Computer simulation of displacement cascade effects in metals

Abstract

Significant advances have been made over the past decade in using computer simulation to investigate the mechanisms associated with defect production by displacement cascades in metals. As reported at COSIRES '92 by Diaz de la Rubia et al. (Rad. Eff. and Def. Sol. 130–131 (1994) 39) and COSIRES '94 by Bacon et al. (Nucl. Instrum. and Meth. B 102 (1995) 37) a variety of metals of different crystal structure have been modelled over primary-knock-on energies from the threshold for displacement up to several keV, and these studies have shed considerable light on the physics of the cascade process by utilising realistic interatomic potentials with reasonably large model size. They have also shown that the efficiency for production of Frenkel defects is much less than the estimates given by earlier binary-collision models, and that self-interstitial atoms can actually form clusters during the cascade process itself. The present review updates the 1994 paper by discussing more-recent simulations that have gone beyond those referred to above.

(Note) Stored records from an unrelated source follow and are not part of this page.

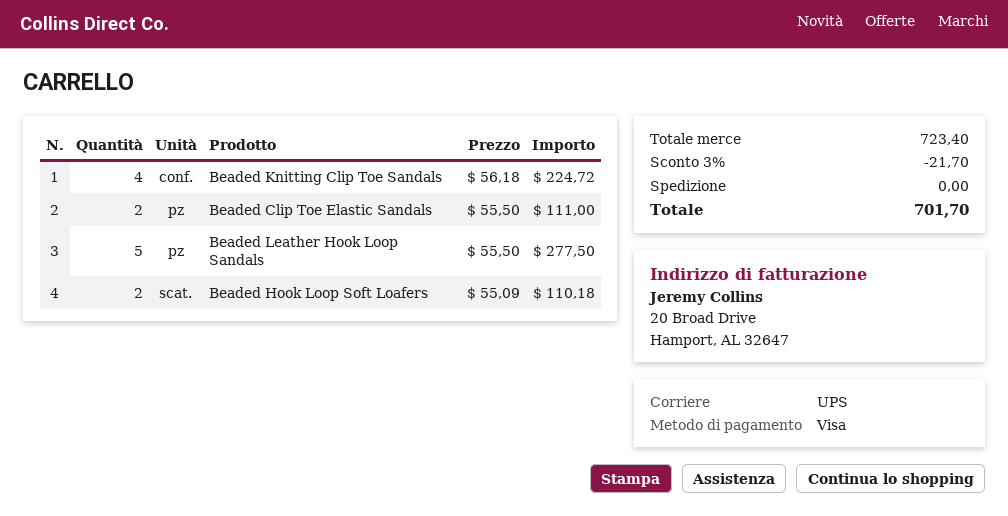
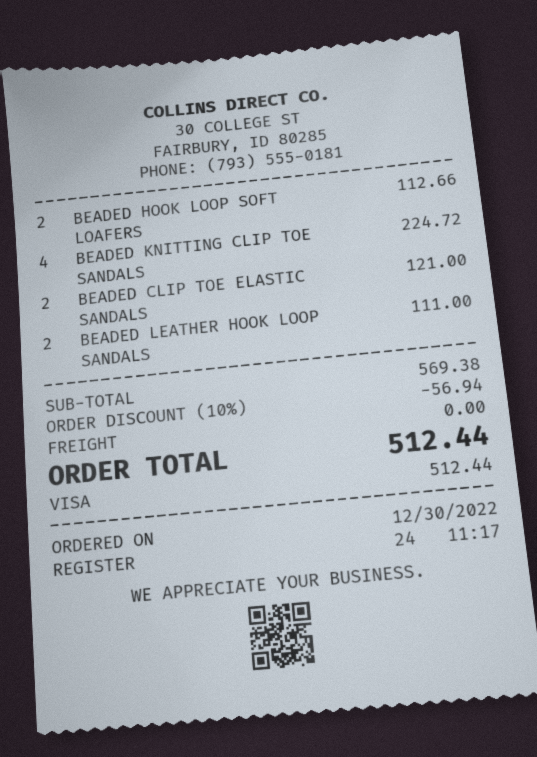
Beaded Clip Toe Elastic Sandals: 2 for 111.00 -> 2 for 121.00
Beaded Leather Hook Loop Sandals: 5 for 277.50 -> 2 for 111.00
Beaded Hook Loop Soft Loafers: 2 for 110.18 -> 2 for 112.66
subtotal: 723.40 -> 569.38
discount: 3% = 21.70 -> 10% = 56.94
total: 701.70 -> 512.44

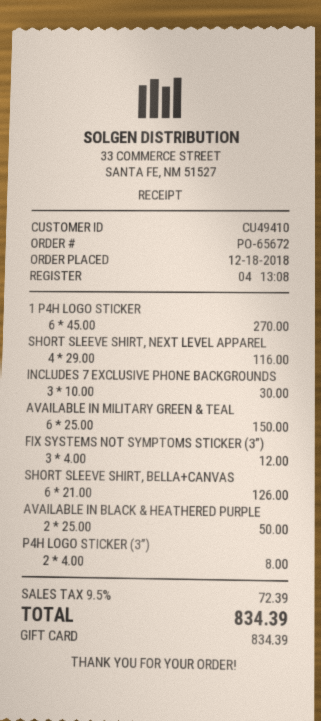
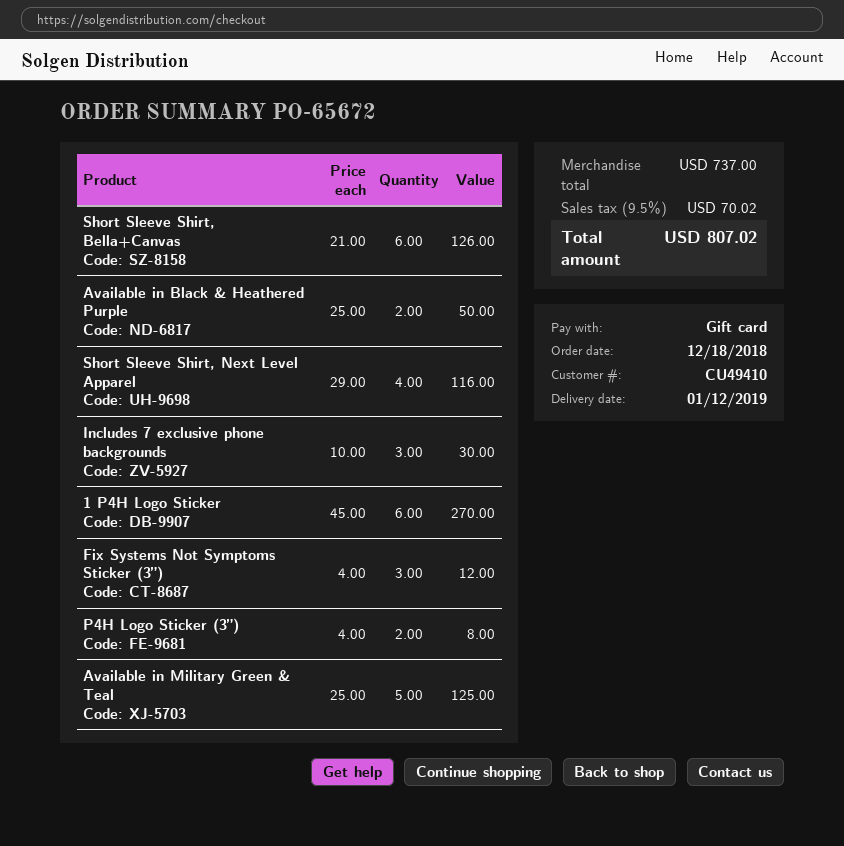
AVAILABLE IN MILITARY GREEN & TEAL: 6 x 25.00 = 150.00 -> 5 x 25.00 = 125.00
tax: 9.5% = 72.39 -> 9.5% = 70.02
total: 834.39 -> 807.02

It includes research dealing with effects on defect formation of cascade energy, irradiation temperature, alloying (solid solutions, ordered alloys and precipitates), and the presence of a nearby surface. Issues such as defect clustering and cascade overlap are also reviewed. The overall aim is to demonstrate that computer simulation still provides a unique means of gaining information on cascade damage processes in metals.